W niedzielę na konferencji prasowej Tusk został zapytany przez PAP o to, czy po powrocie do polskiej polityki i objęciu funkcji p.o. szefa Platformy Obywatelskiej pozostanie szefem Europejskiej Partii Ludowej (EPP).
Odpowiedział, że „w sensie prawnym i formalnym nie ma tutaj żadnych przeszkód”. „Ale moim zamiarem jest zaangażowanie się na 100 procentach, a nie na 90 procentach w sprawy polskie” – dodał.
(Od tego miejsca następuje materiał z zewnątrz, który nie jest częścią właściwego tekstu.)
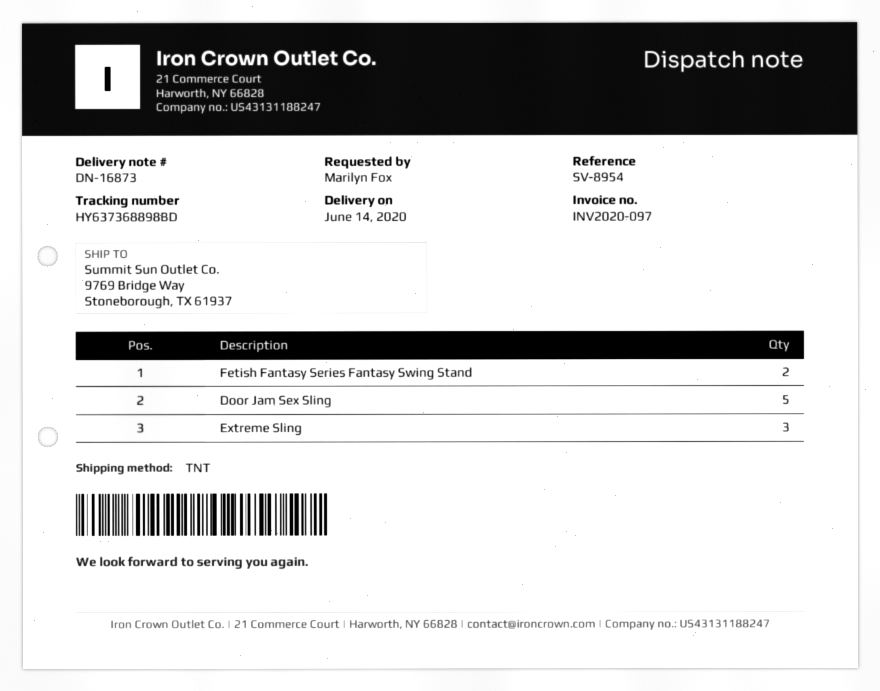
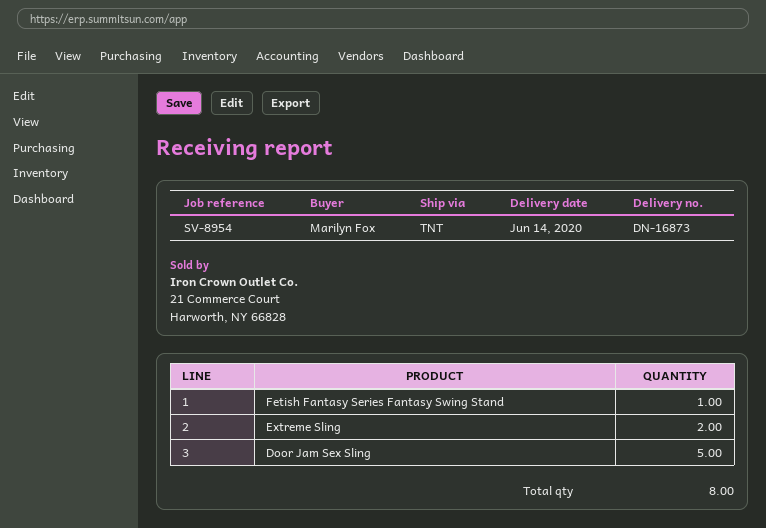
Fetish Fantasy Series Fantasy Swing Stand: 2 -> 1
Extreme Sling: 3 -> 2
Przyznał, że już poinformował swoich partnerów – „premierów i prezydentów z EPP i liderów partyjnych” – o swoim powrocie do polskiej polityki. „To oznacza pewien kalendarz. Będzie to wymagało kilku miesięcy. Mamy zjazd EPP jesienią i tam poinformuję, że moja kadencja tak, czy inaczej się kończy i rozpocznę pilne konsultacje na rzecz przekazania mojego urzędu w Europie mojej następczyni lub mojemu następcy. Jak znam życie to może potrwać kilka miesięcy, więc w dość szybkiej perspektywie ta sprawa będzie rozstrzygnięta” – powiedział lider PO.
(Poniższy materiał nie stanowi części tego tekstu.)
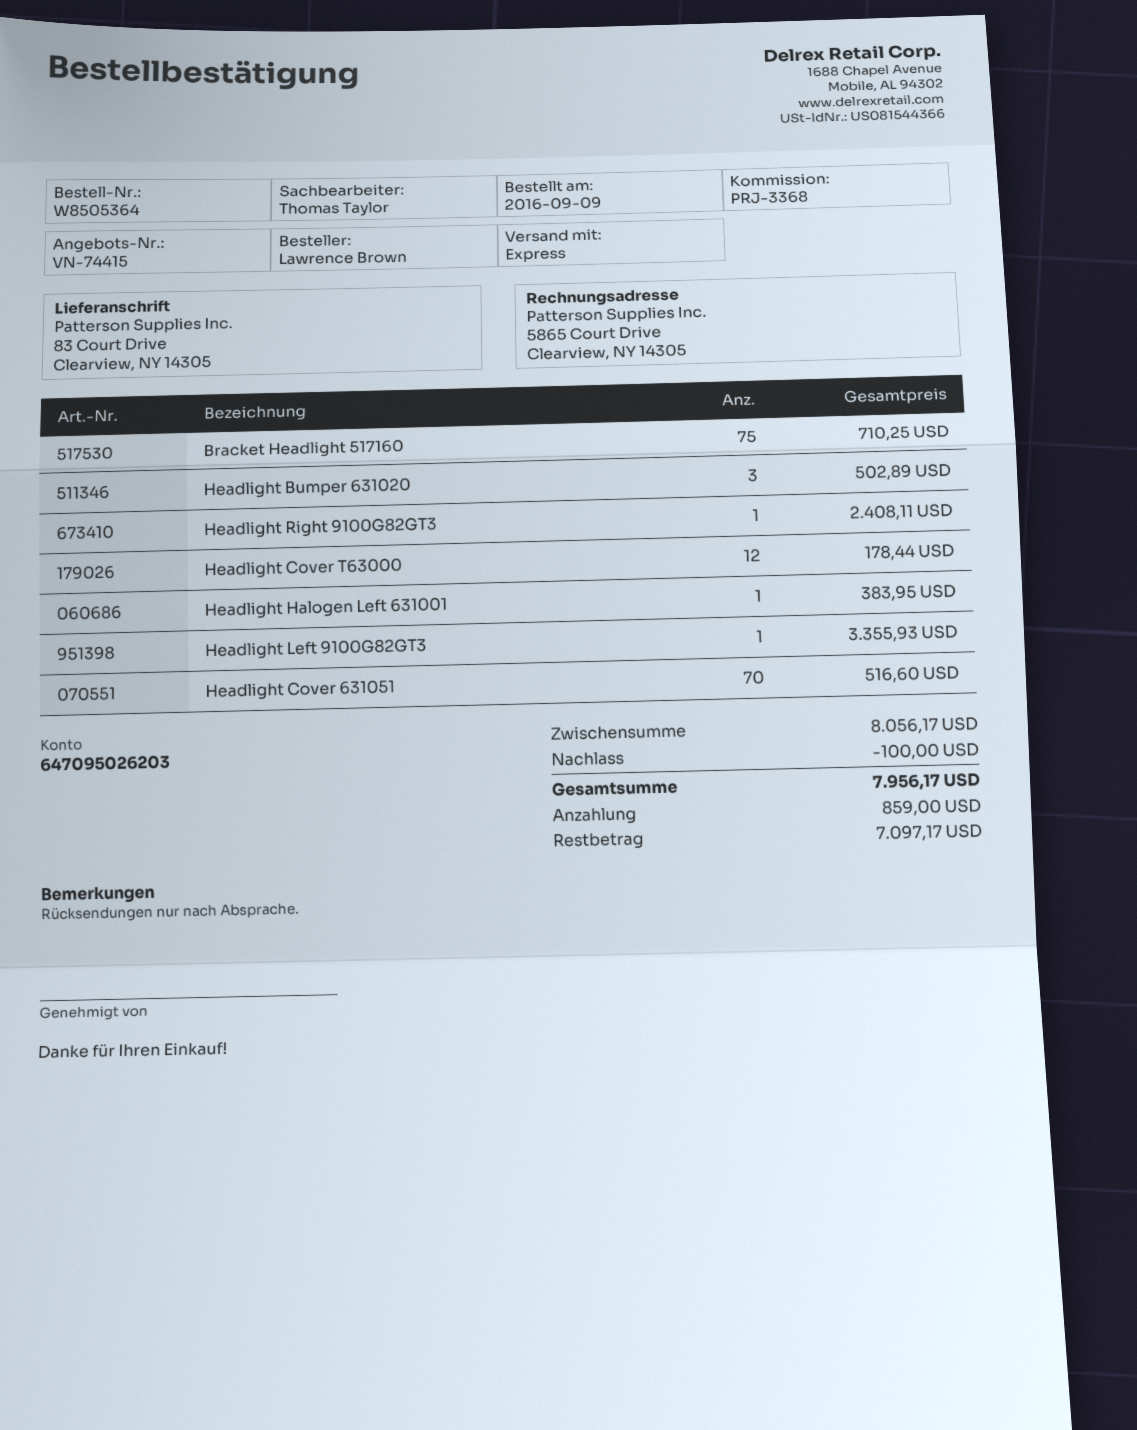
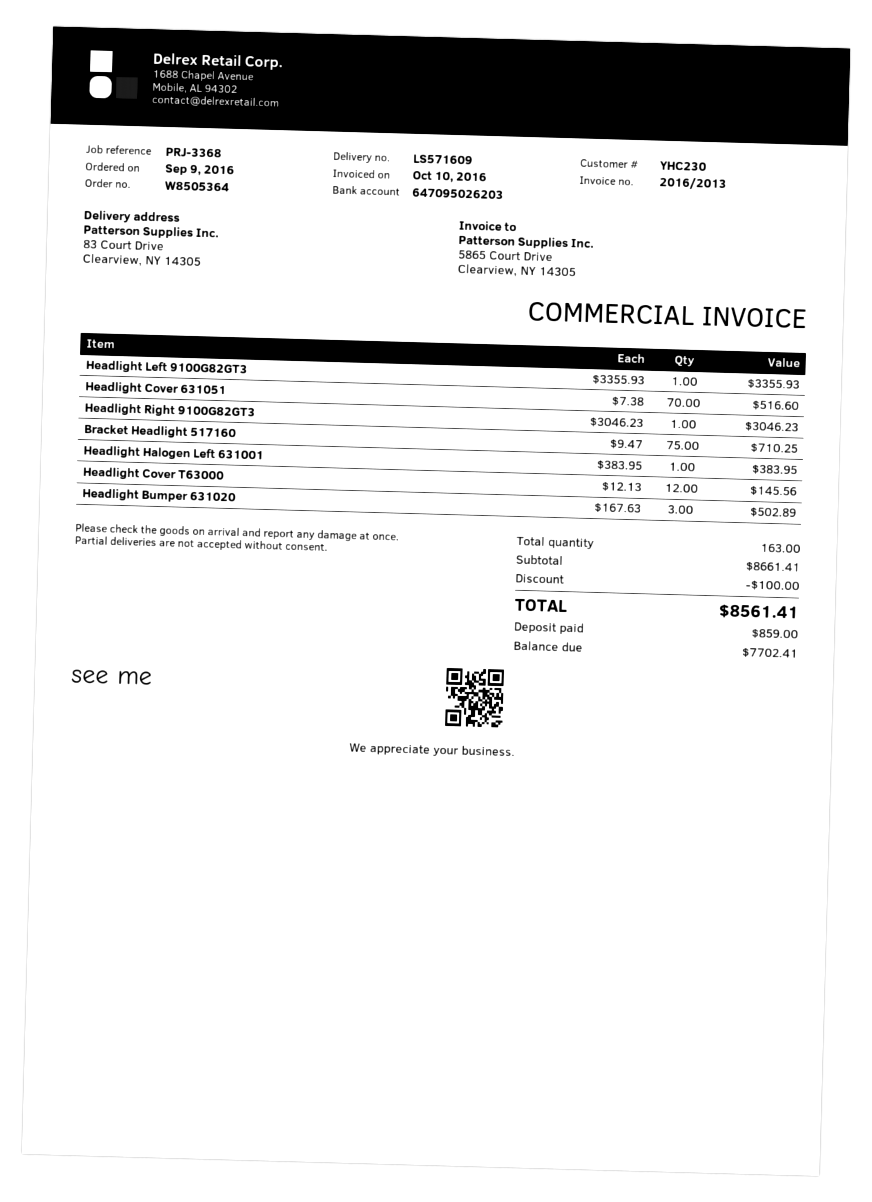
Headlight Right 9100G82GT3: 1 for 2408.11 -> 1 for 3046.23
Headlight Cover T63000: 12 for 178.44 -> 12 for 145.56
subtotal: 8056.17 -> 8661.41
total: 7956.17 -> 8561.41
balance: 7097.17 -> 7702.41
Terlecki: Tusk znalazł wygodny pretekst
Zdaniem szefa klubu PiS Ryszarda Terleckiego, „Tusk znalazł wygodny pretekst, żeby się ewakuować z Europejskiej Partii Ludowej do Polski”. „Przenosi się do Polski, zobaczymy, jakie to przyniesie efekty” – dodał.
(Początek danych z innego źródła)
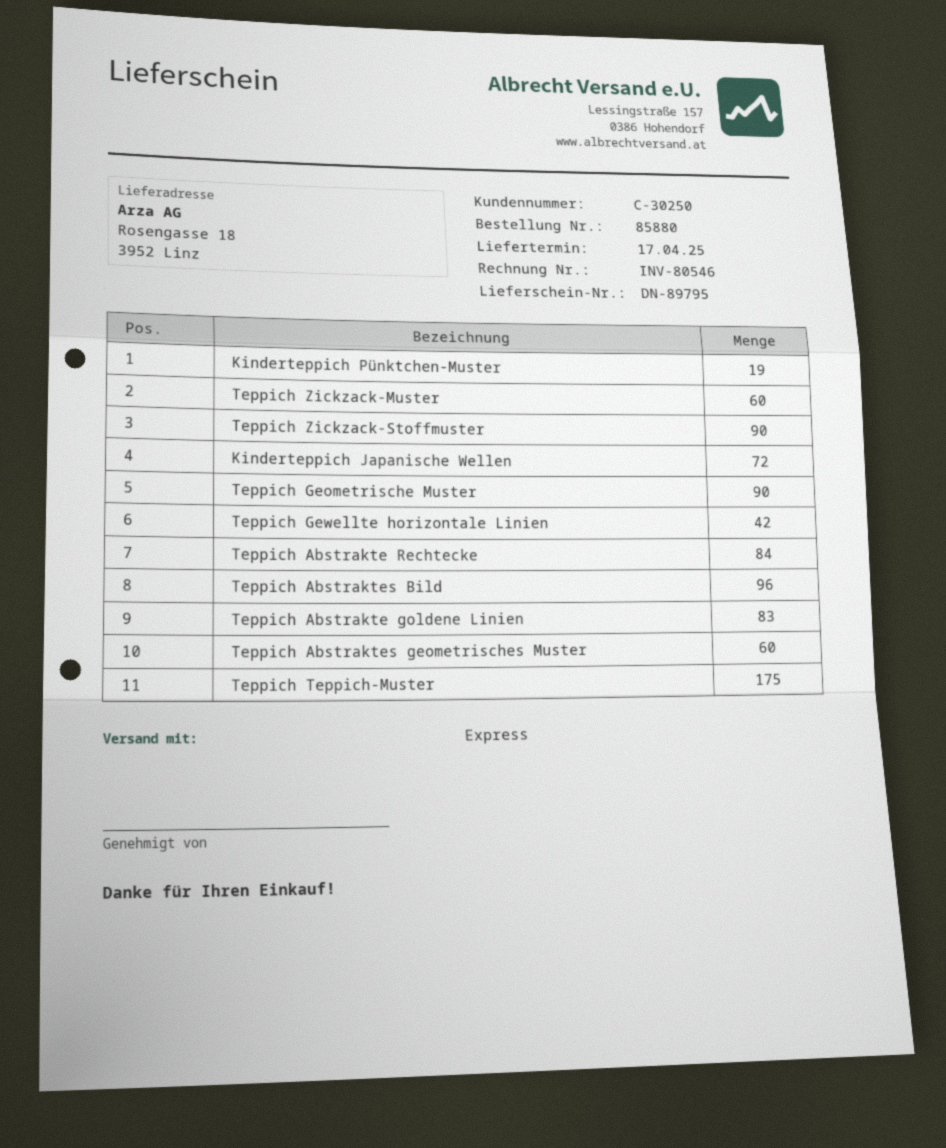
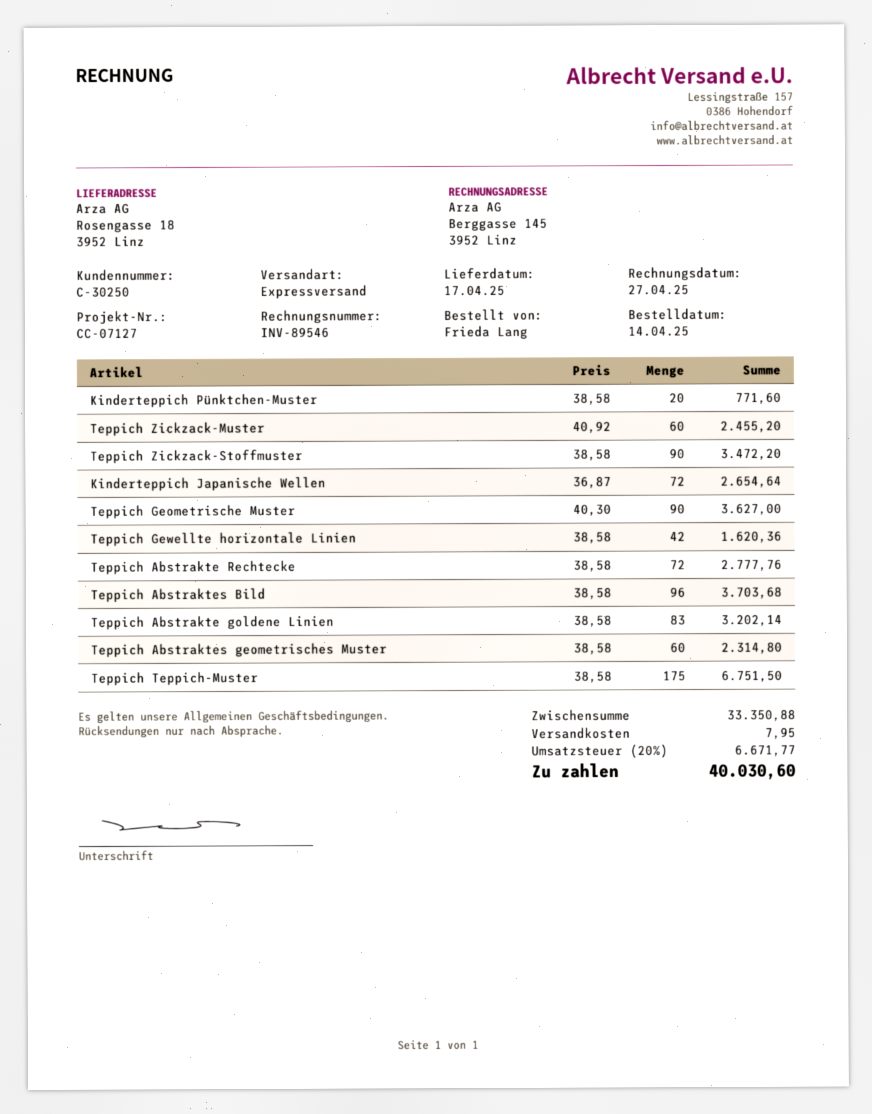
invoice number: INV-80546 -> INV-89546
Kinderteppich Pünktchen-Muster: 19 -> 20
Teppich Abstrakte Rechtecke: 84 -> 72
60 procent Polaków uważa, że Donald Tusk nie powinien ponownie stanąć na czele PO [SONDAŻ]
Zaznaczył, że „Tusk kończy swoją kadencję w partii, której przewodził (Europejska Partia Ludowa – przyp. red.) oraz, że „z pewnością nie jest kandydatem na następną kadencję (EPP – przyp. red.).